-- Extracted information follows --

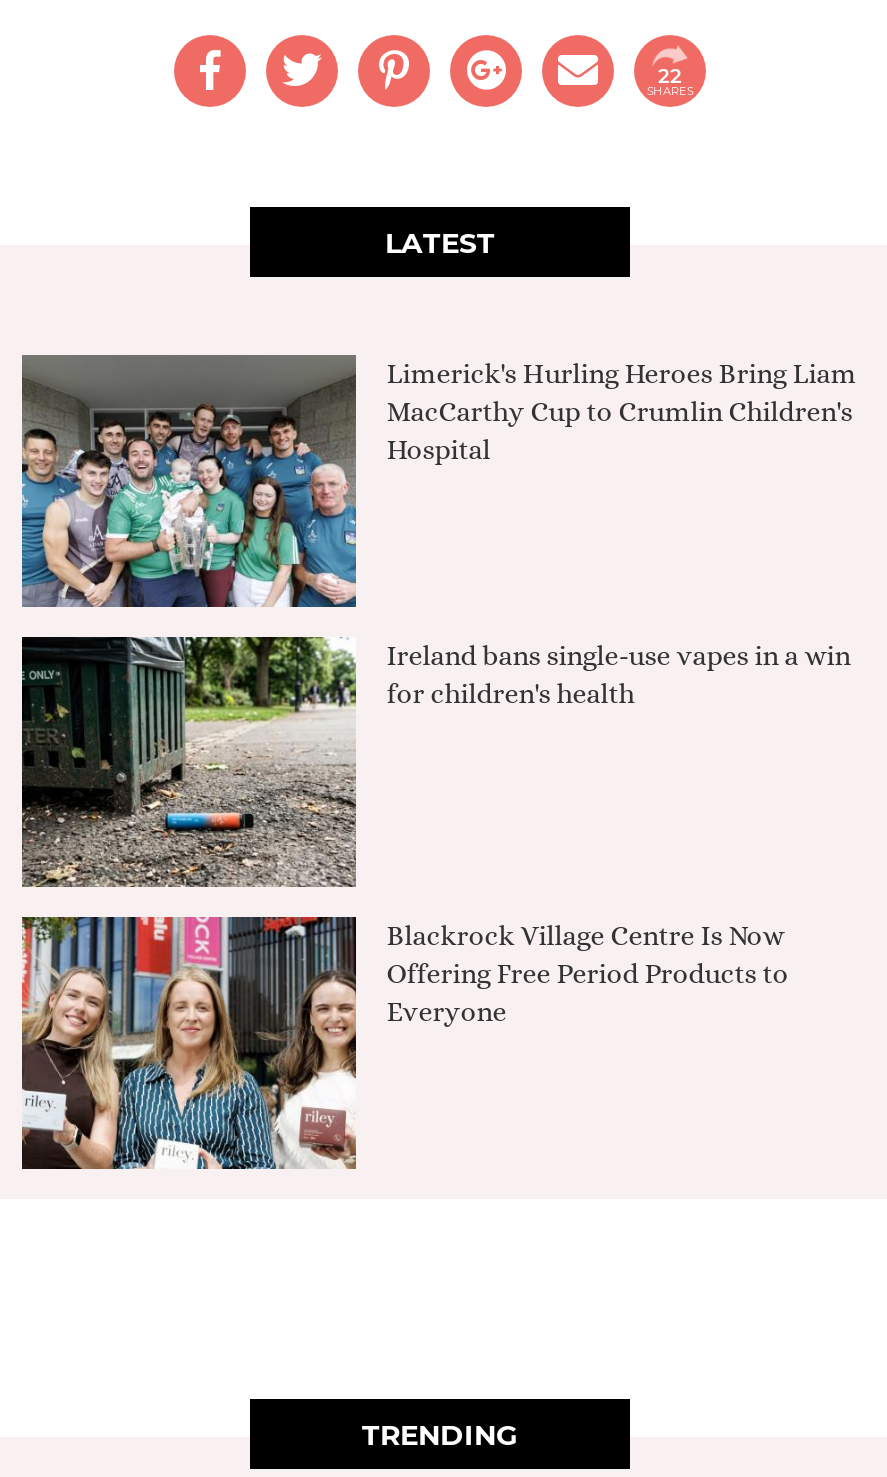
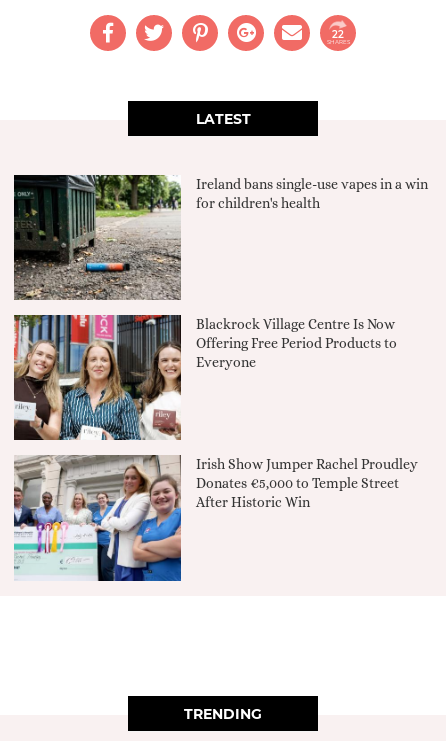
[20,353,856,609] [image] | Limerick's Hurling Heroes Bring Liam | MacCarthy Cup to Crumlin Children's | Hospital -> none
moved [18,633,850,1028] -> [12,173,428,370]: [image] | Ireland bans single-use vapes in a win | for children's health | Blackrock Village Centre Is Now | Offering Free Period Products to | Everyone
moved [18,913,360,1173] -> [12,313,183,443]: [image]
none -> [13,455,418,582] [image] | Irish Show Jumper Rachel Proudley | Donates €5,000 to Temple Street | After Historic Win

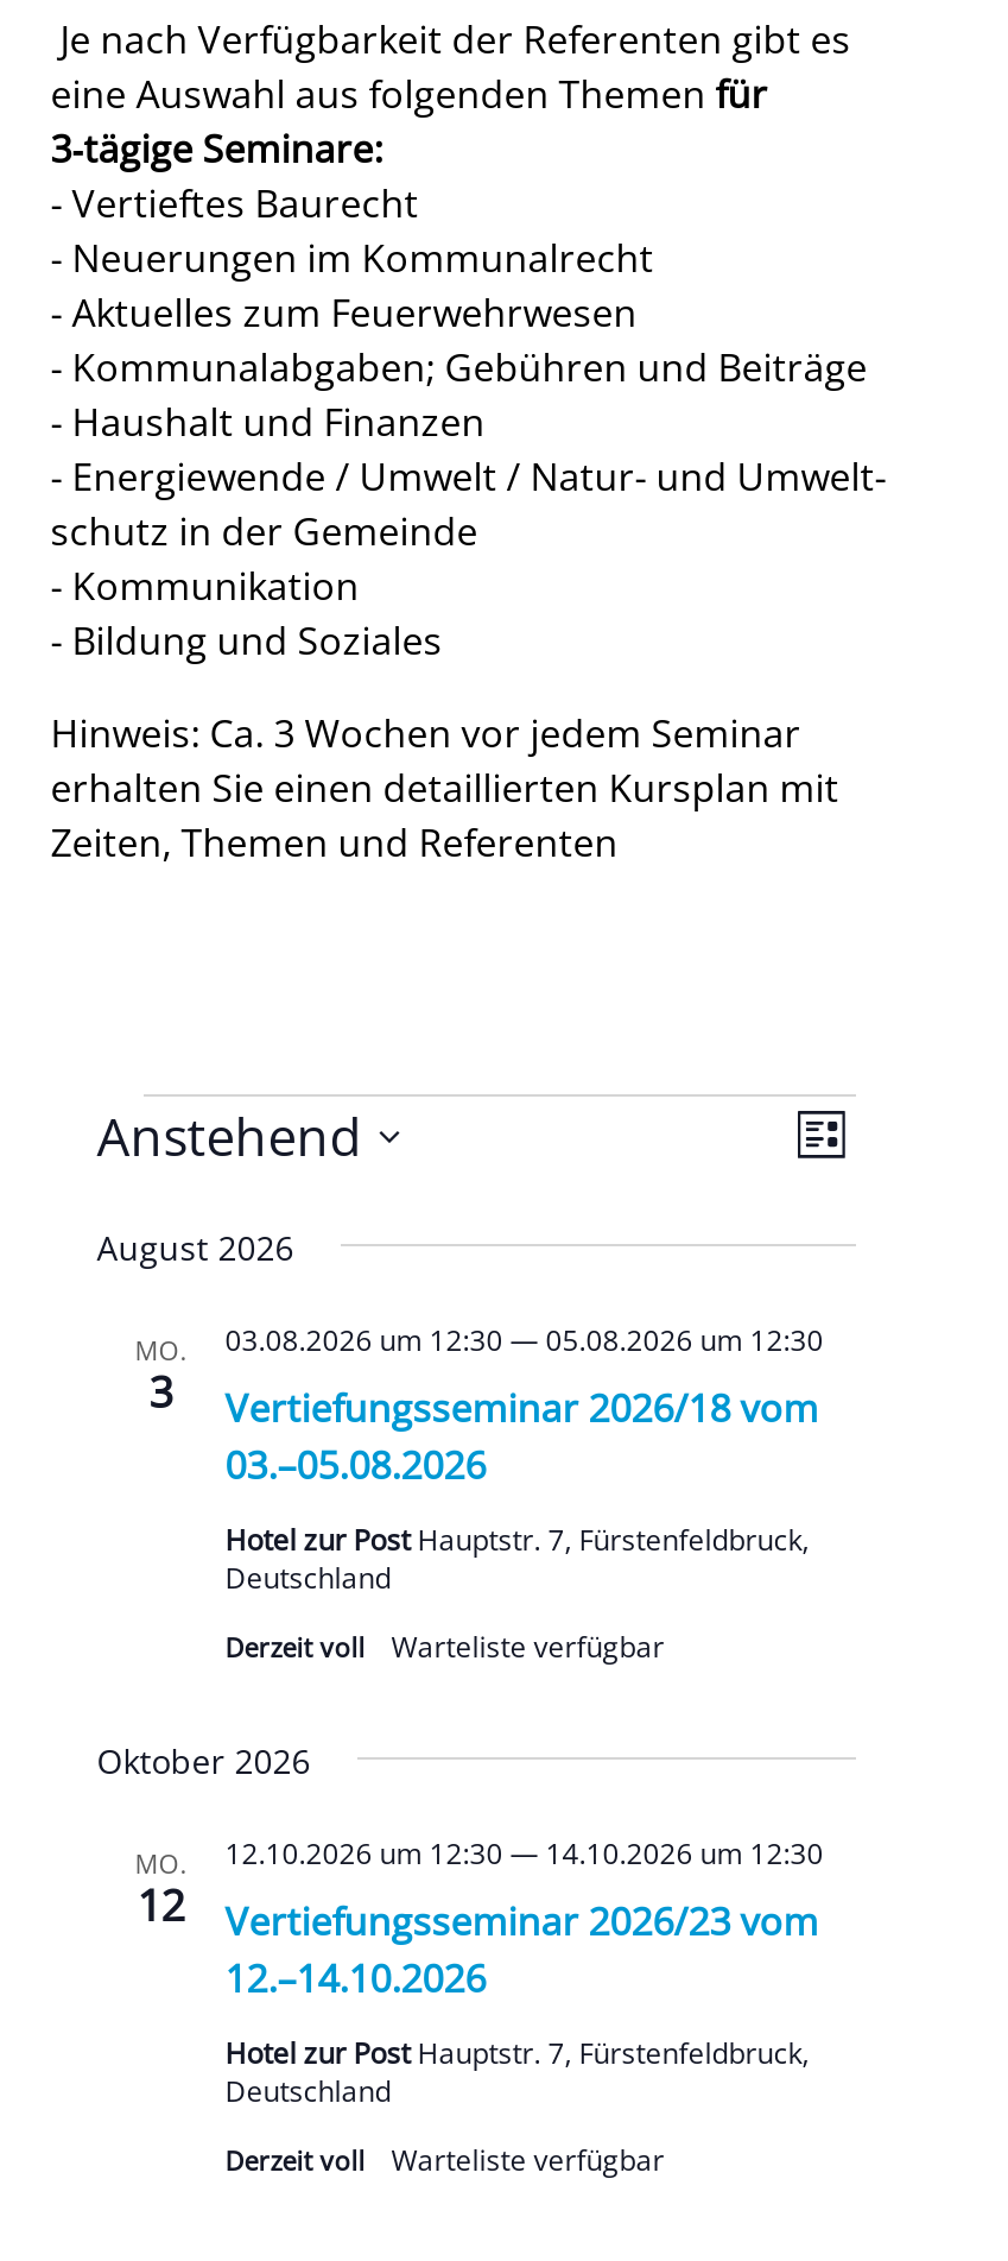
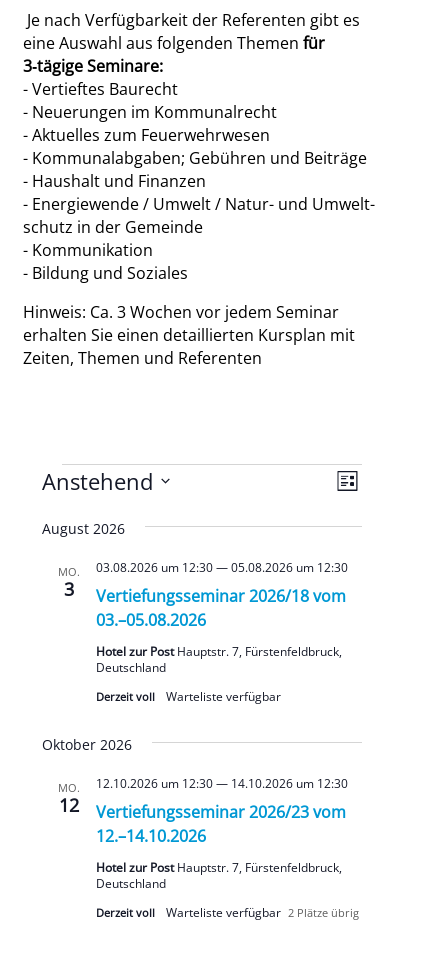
none -> [288,905,359,920] 2 Plätze übrig

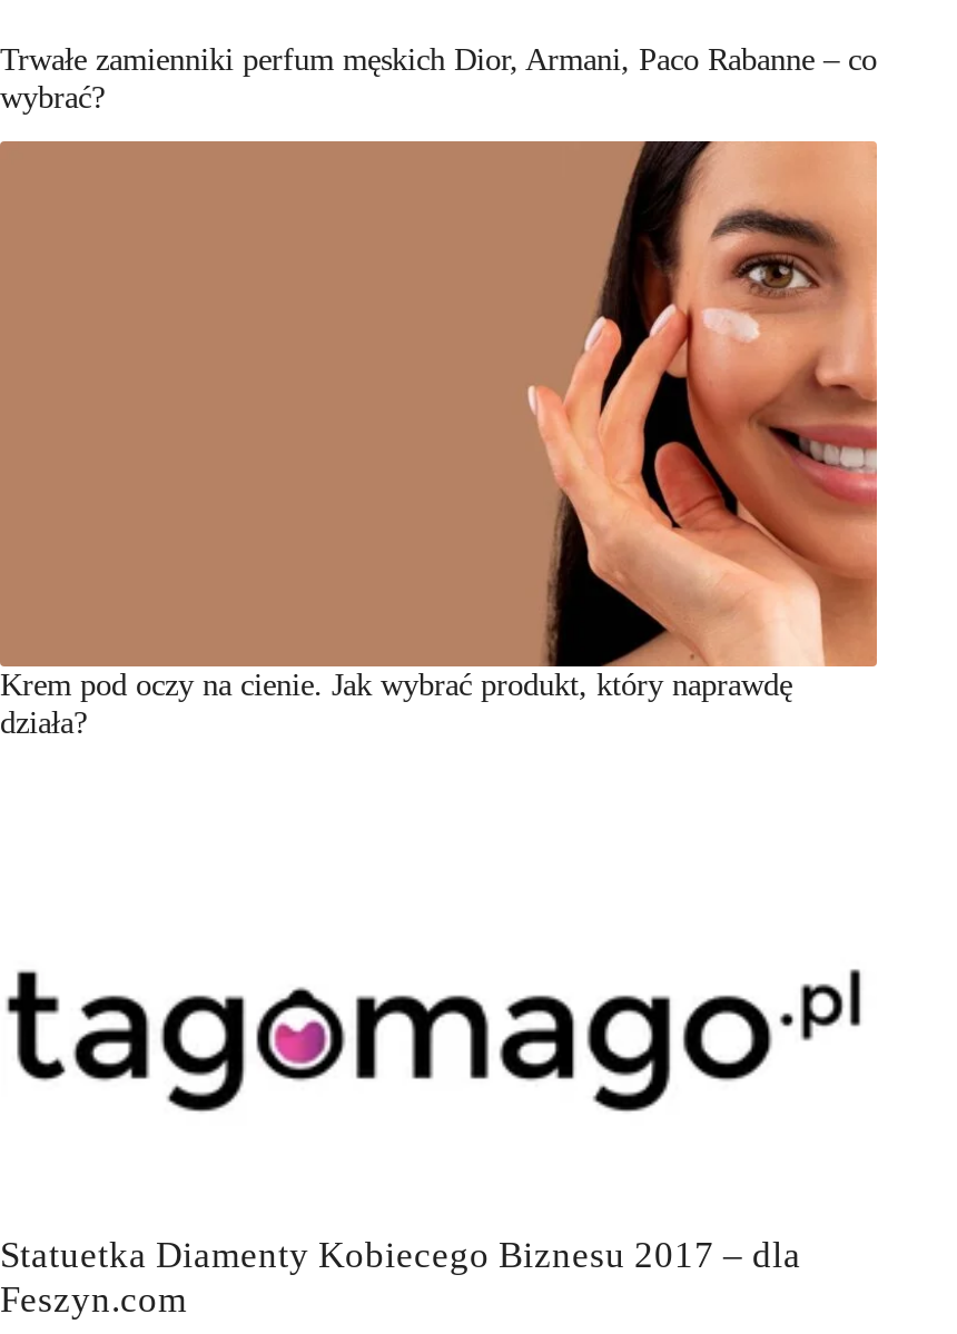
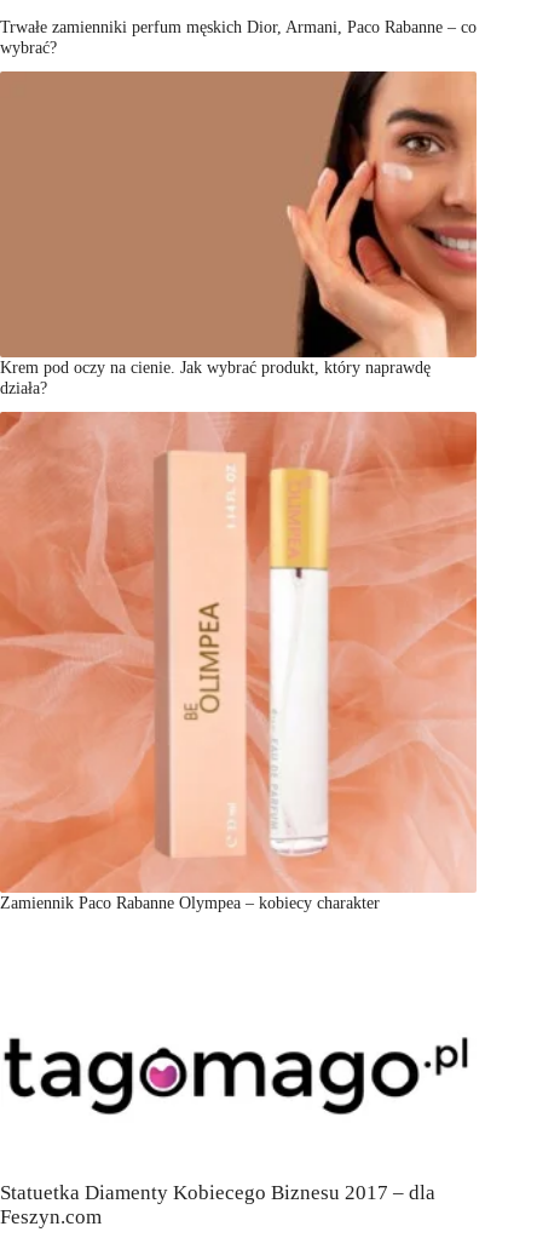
none -> [0,411,478,912] [image] | Zamiennik Paco Rabanne Olympea – kobiecy charakter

-- Extracted information concluded --

### Exercise goal
Write out the entries above in full and exactly; no pictures.

### Solution
[20,353,856,609] [image] | Limerick's Hurling Heroes Bring Liam | MacCarthy Cup to Crumlin Children's | Hospital -> none
moved [18,633,850,1028] -> [12,173,428,370]: [image] | Ireland bans single-use vapes in a win | for children's health | Blackrock Village Centre Is Now | Offering Free Period Products to | Everyone
moved [18,913,360,1173] -> [12,313,183,443]: [image]
none -> [13,455,418,582] [image] | Irish Show Jumper Rachel Proudley | Donates €5,000 to Temple Street | After Historic Win

none -> [288,905,359,920] 2 Plätze übrig

none -> [0,411,478,912] [image] | Zamiennik Paco Rabanne Olympea – kobiecy charakter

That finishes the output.